> [The task]: Everything from the line holding "Coach 6178U Eyeglasses" to the end of the data must be reproduced exactly; include both boundary lines and nothing else.

------------------------------

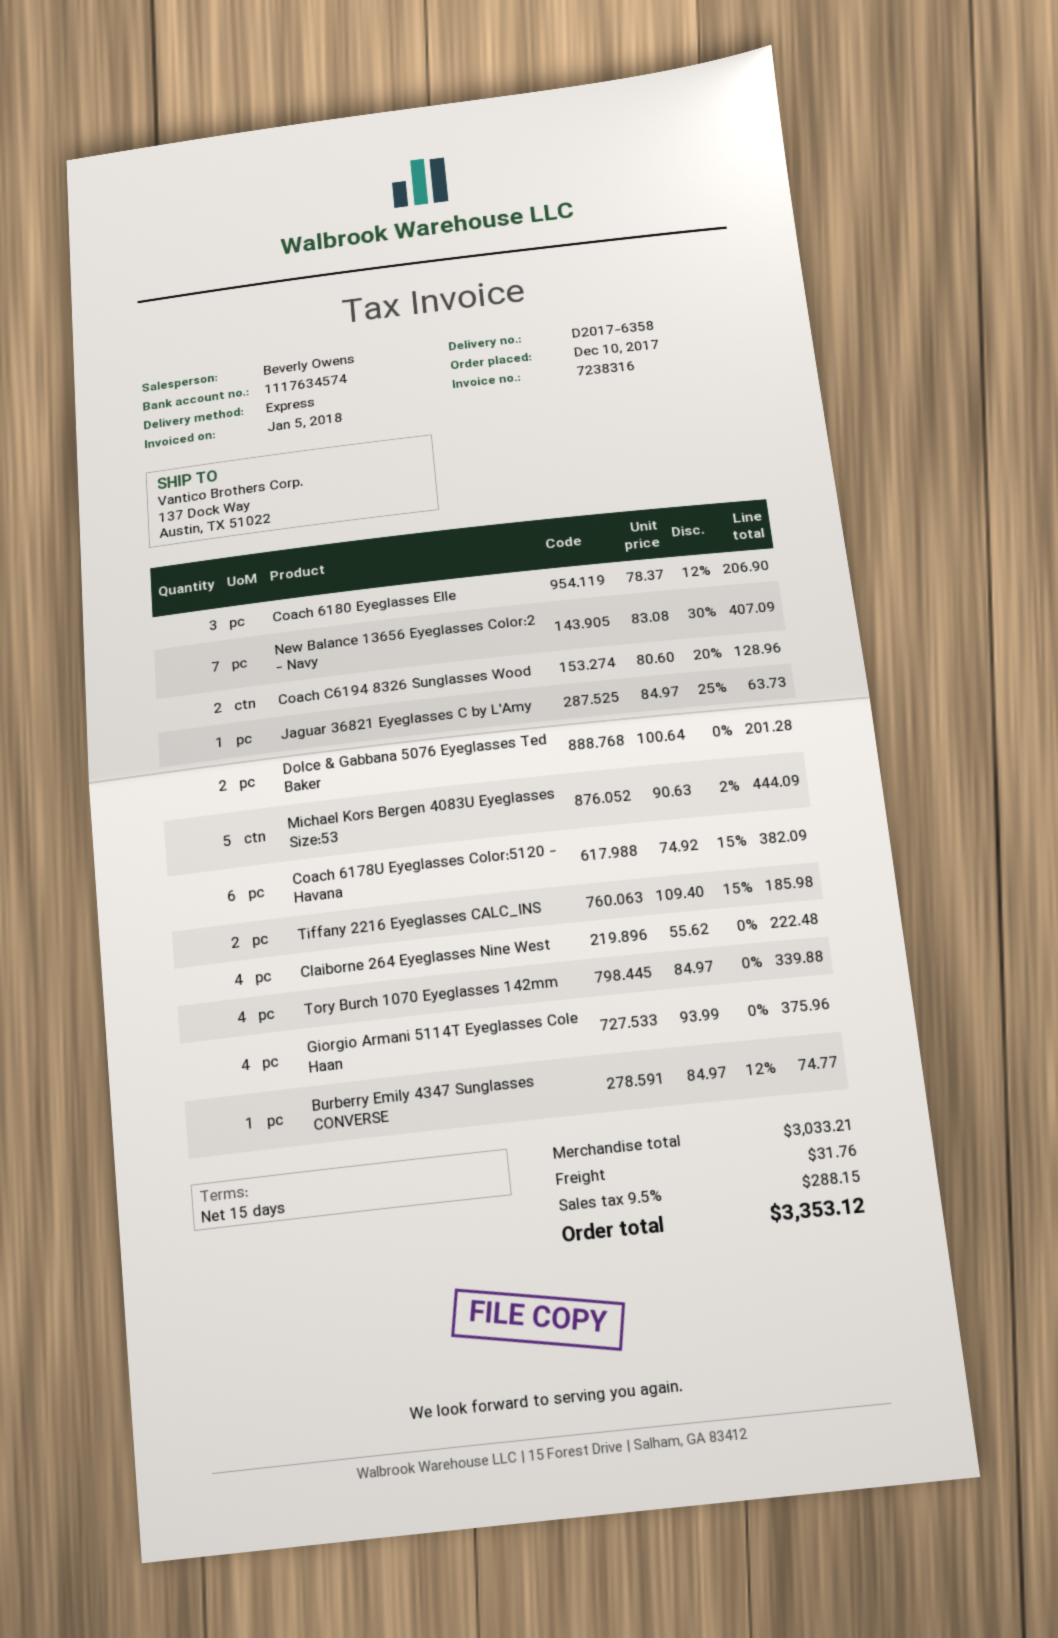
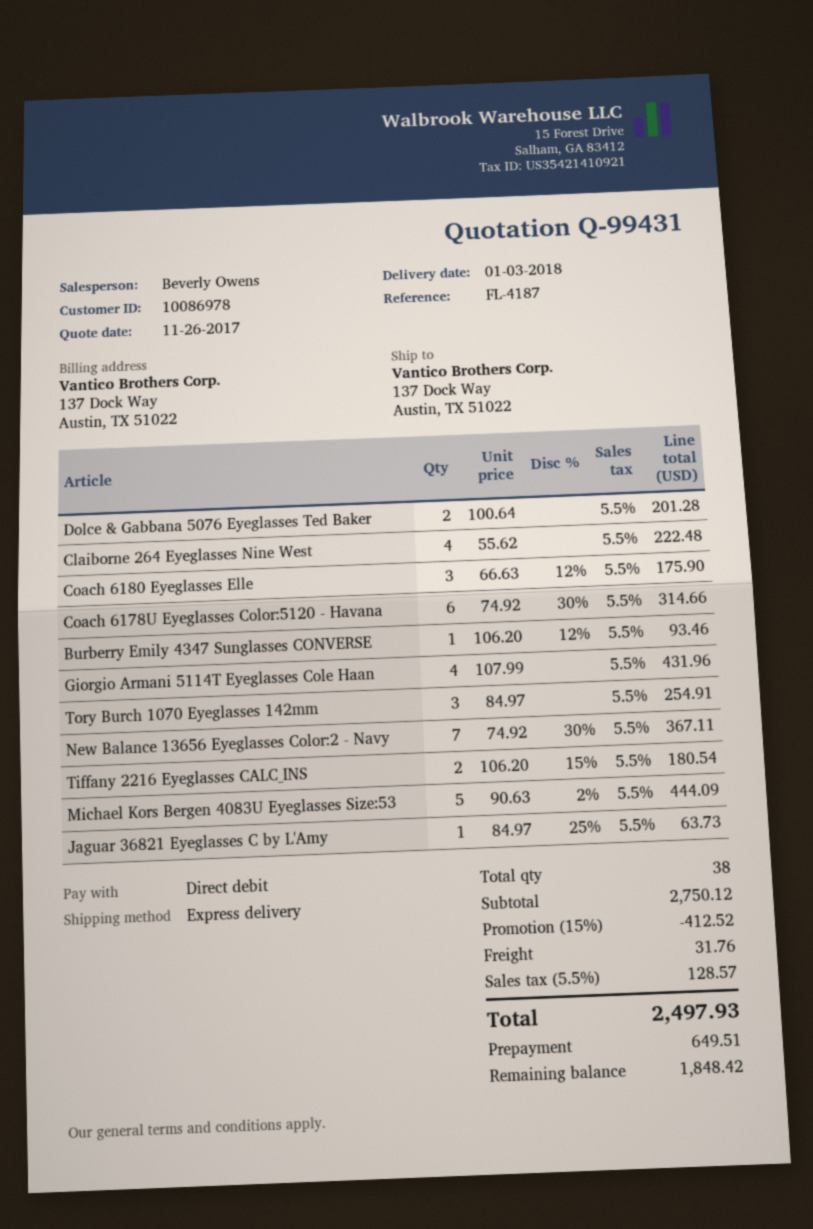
Coach 6180 Eyeglasses Elle: 3 x 78.37 - 12% = 206.90 -> 3 x 66.63 - 12% = 175.90
New Balance 13656 Eyeglasses Color:2 - Navy: 7 x 83.08 - 30% = 407.09 -> 7 x 74.92 - 30% = 367.11
Coach C6194 8326 Sunglasses Wood: 2 x 80.60 - 20% = 128.96 -> none
Coach 6178U Eyeglasses Color:5120 - Havana: 6 x 74.92 - 15% = 382.09 -> 6 x 74.92 - 30% = 314.66
Tiffany 2216 Eyeglasses CALC_INS: 2 x 109.40 - 15% = 185.98 -> 2 x 106.20 - 15% = 180.54
Tory Burch 1070 Eyeglasses 142mm: 4 x 84.97 = 339.88 -> 3 x 84.97 = 254.91
Giorgio Armani 5114T Eyeglasses Cole Haan: 4 x 93.99 = 375.96 -> 4 x 107.99 = 431.96
Burberry Emily 4347 Sunglasses CONVERSE: 1 x 84.97 - 12% = 74.77 -> 1 x 106.20 - 12% = 93.46
subtotal: 3033.21 -> 2750.12
discount: none -> 15% = 412.52
tax: 9.5% = 288.15 -> 5.5% = 128.57
total: 3353.12 -> 2497.93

------------------------------

> [Your response]:
Coach 6178U Eyeglasses Color:5120 - Havana: 6 x 74.92 - 15% = 382.09 -> 6 x 74.92 - 30% = 314.66
Tiffany 2216 Eyeglasses CALC_INS: 2 x 109.40 - 15% = 185.98 -> 2 x 106.20 - 15% = 180.54
Tory Burch 1070 Eyeglasses 142mm: 4 x 84.97 = 339.88 -> 3 x 84.97 = 254.91
Giorgio Armani 5114T Eyeglasses Cole Haan: 4 x 93.99 = 375.96 -> 4 x 107.99 = 431.96
Burberry Emily 4347 Sunglasses CONVERSE: 1 x 84.97 - 12% = 74.77 -> 1 x 106.20 - 12% = 93.46
subtotal: 3033.21 -> 2750.12
discount: none -> 15% = 412.52
tax: 9.5% = 288.15 -> 5.5% = 128.57
total: 3353.12 -> 2497.93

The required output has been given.